Opinion

As Mickey flirts with Garden Grove …

DOES DISNEY really have any ideas about bringing development to Garden Grove? (Flickr/William Showbridge).

Forgive me while I daydream for a bit ….

Disney, finally dissatisfied with Anaheim’s newfound resistance to being a company town, decides to aim the expansion of its expanding resort plans down Harbor Boulevard into Garden Grove, and further.

Considering the more cooperative spirit to be found in Garden Grove, and the interesting possibilities inherent in the OC Streetcar, the descendents of Mickey Mouse and Walt Disney embark on a new destination.

It uses its influence with the County of Orange and the Orange County Transit Authority to extend the OCStreetcar line – now planned to connect central Santa Ana to Garden Grove at Harbor Boulevard – all the way up Harbor to Chapman Avenue in the Big Strawberry, just a few hundred yards south of the Anaheim city limits.

In the meantime, it acquires the large Target store site at Chapman and Harbor for two more hotels – the same two currently planned for Anaheim, but not yet built.

The streetcar now connects from Santa Ana sufficiently far north to make much of Harbor Boulevard considerably more valuable. Some cheesy properties now utilized for used car sales and other marginal uses and such are snapped up by the Mouse and are transformed into a glittering urban pathway for entertainment and lodging.

But the big prize is even, well, bigger. Garden Grove owns (within Santa Ana city limits) the 100-acre Willowick Golf Course site on Fifth Avenue, which just happens now to have a station stop of the streetcar. Those two cities are now joined by Disney in an effort to find a higher, better use for allllll that open land right in the middle of Orange County.

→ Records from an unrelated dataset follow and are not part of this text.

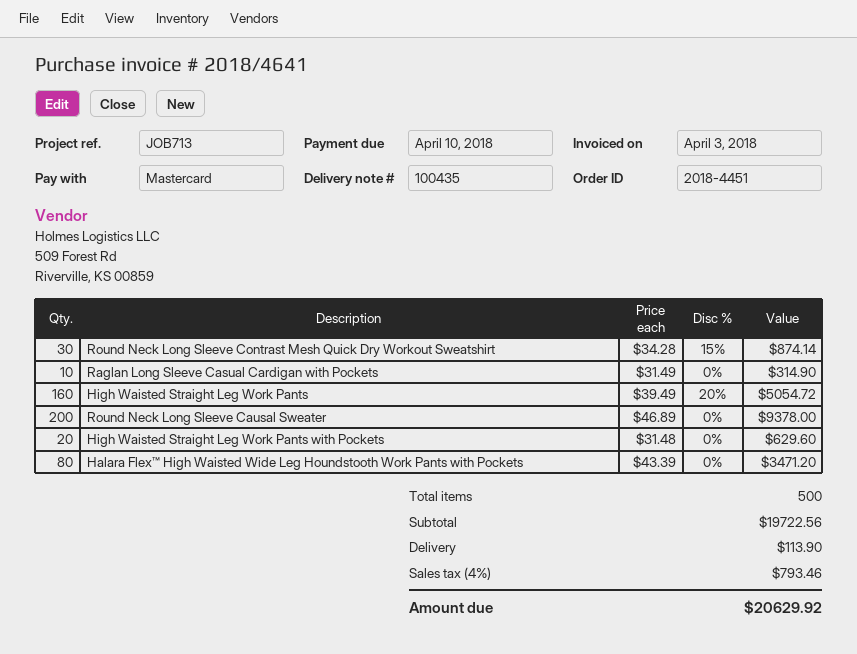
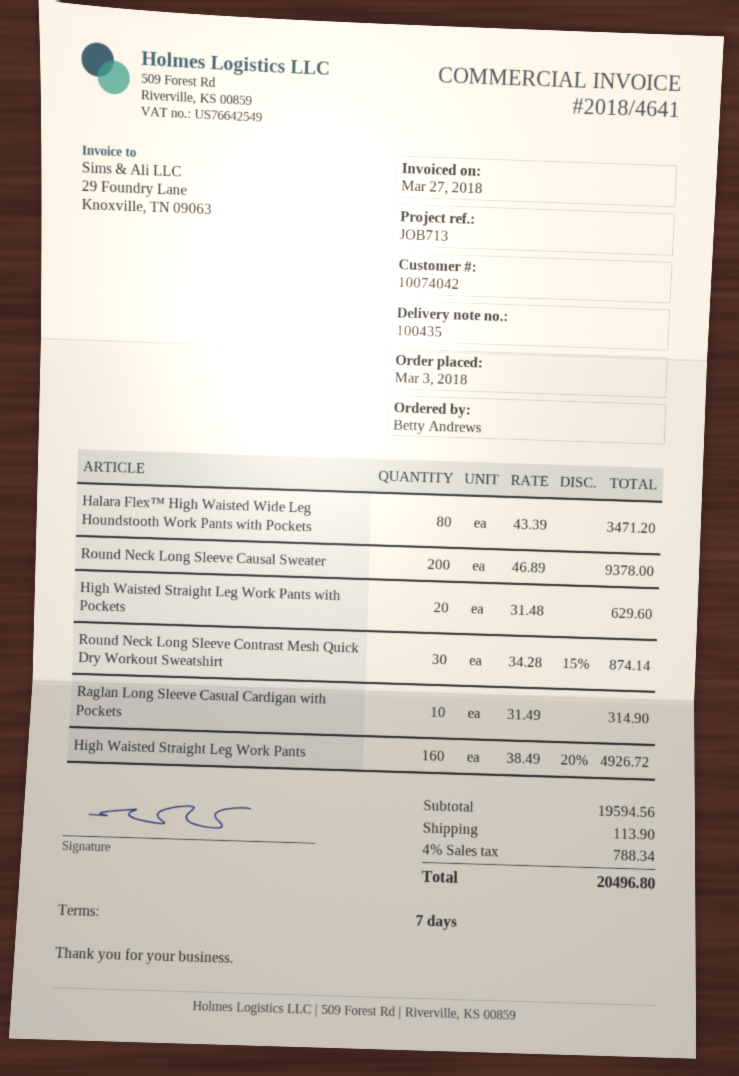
invoice date: 2018-04-03 -> 2018-03-27
High Waisted Straight Leg Work Pants: 160 x 39.49 - 20% = 5054.72 -> 160 x 38.49 - 20% = 4926.72
subtotal: 19722.56 -> 19594.56
tax: 4% = 793.46 -> 4% = 788.34
total: 20629.92 -> 20496.80

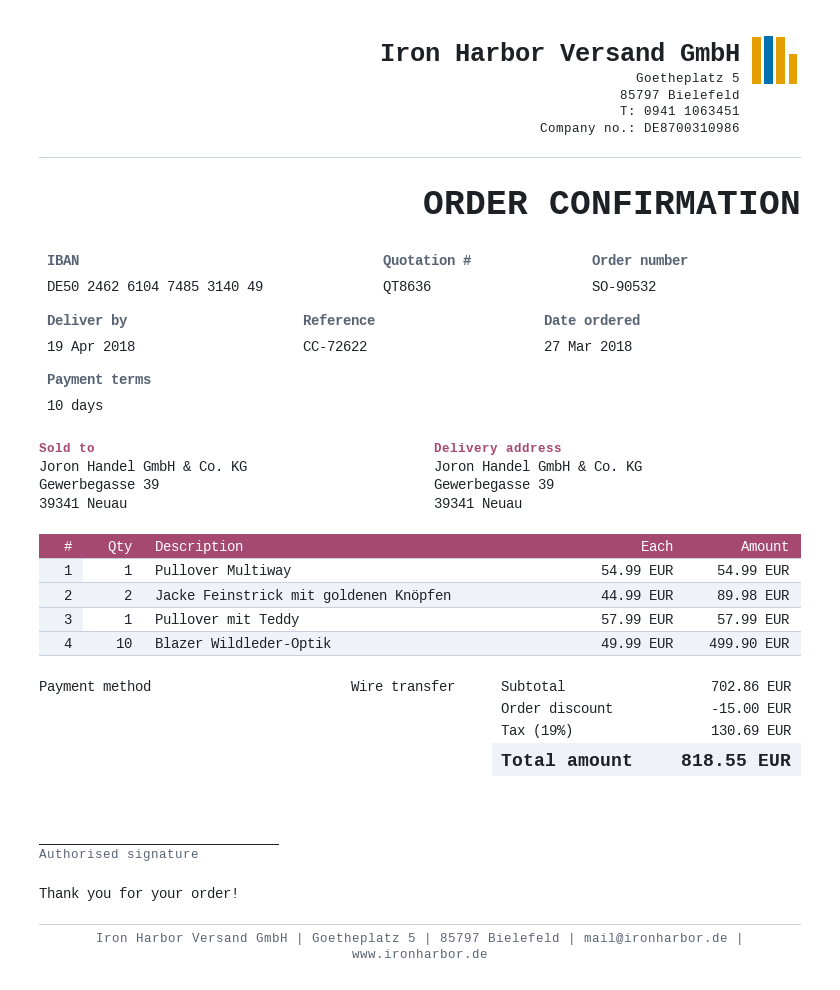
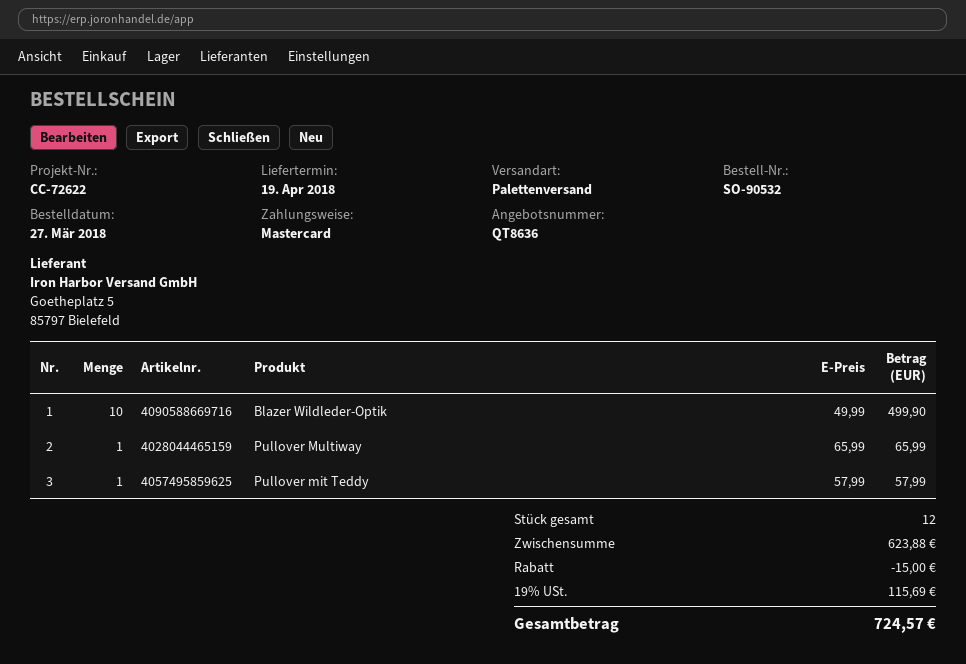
payment method: bank transfer -> Mastercard
Pullover Multiway: 1 x 54.99 = 54.99 -> 1 x 65.99 = 65.99
Jacke Feinstrick mit goldenen Knöpfen: 2 x 44.99 = 89.98 -> none
subtotal: 702.86 -> 623.88
tax: 19% = 130.69 -> 19% = 115.69
total: 818.55 -> 724.57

Anaheim, stung by this turn of events, decides to drop its previous objections to a streetcar, and in a few years there’s a modern transit system that swooshes residents, tourists and shoppers from the OC’s new Oz (my name for the old golf course site) all the way to D-land, the Convention Center, Angel Stadium and more.

Prosperity reigns and The Big Strawberry is right smack dab in the middle of it.

OK, give me a second for my breathing to return to normal and me to reality …

By now, many of you have heard about the friction between Disney and Anaheim, and the suggestion that maybe the House The Mouse Built might be interested in taking its new business to Garden Grove.

It’s tough to know whether that’s a real possibility or just smoke to use as leverage in getting what it wants from our sister north of Katella. There are several bones of contention here, most principally the streetcar issue and the proposal to impose an $18 minimum wage for hotel (and certain other) workers.

For me, there’s an interesting moral conundrum at work. It’s the hotel workers who are pushing for the wage hike, and I have been a long-time union guy nearly all of my working life. I have been known to sing “Look for the Union Label” in the shower.

On the other hand, considering how Anaheim has sort of looked down on GG for half-a-century, and how Disney (which also owns ABC and ESPN, etc.) has – what’s the technical term? – Almost All The Money In the World – and that some of that might flow our way, well, you know . . .

It reminds me of the remark by radio personality Fibber McGee, who once said, “Politically I have my own ideas, but financially I’m non-partisan.”

Do I really want to beat the drum for labeling Garden Grove as the city with cut-rate wages? Do I really think this daydream might come true? Do we believe too much or too little?

Hard to say, but almost nothing has gotten me day-dreaming like this, this much, since the Mickey Mouse Club was in black and white.

Jim Tortolano’s Retorts appears every other week, usually on Wednesday. Full disclosure: Jim worked at D-land 1973-74 and was represented by the hotel workers union.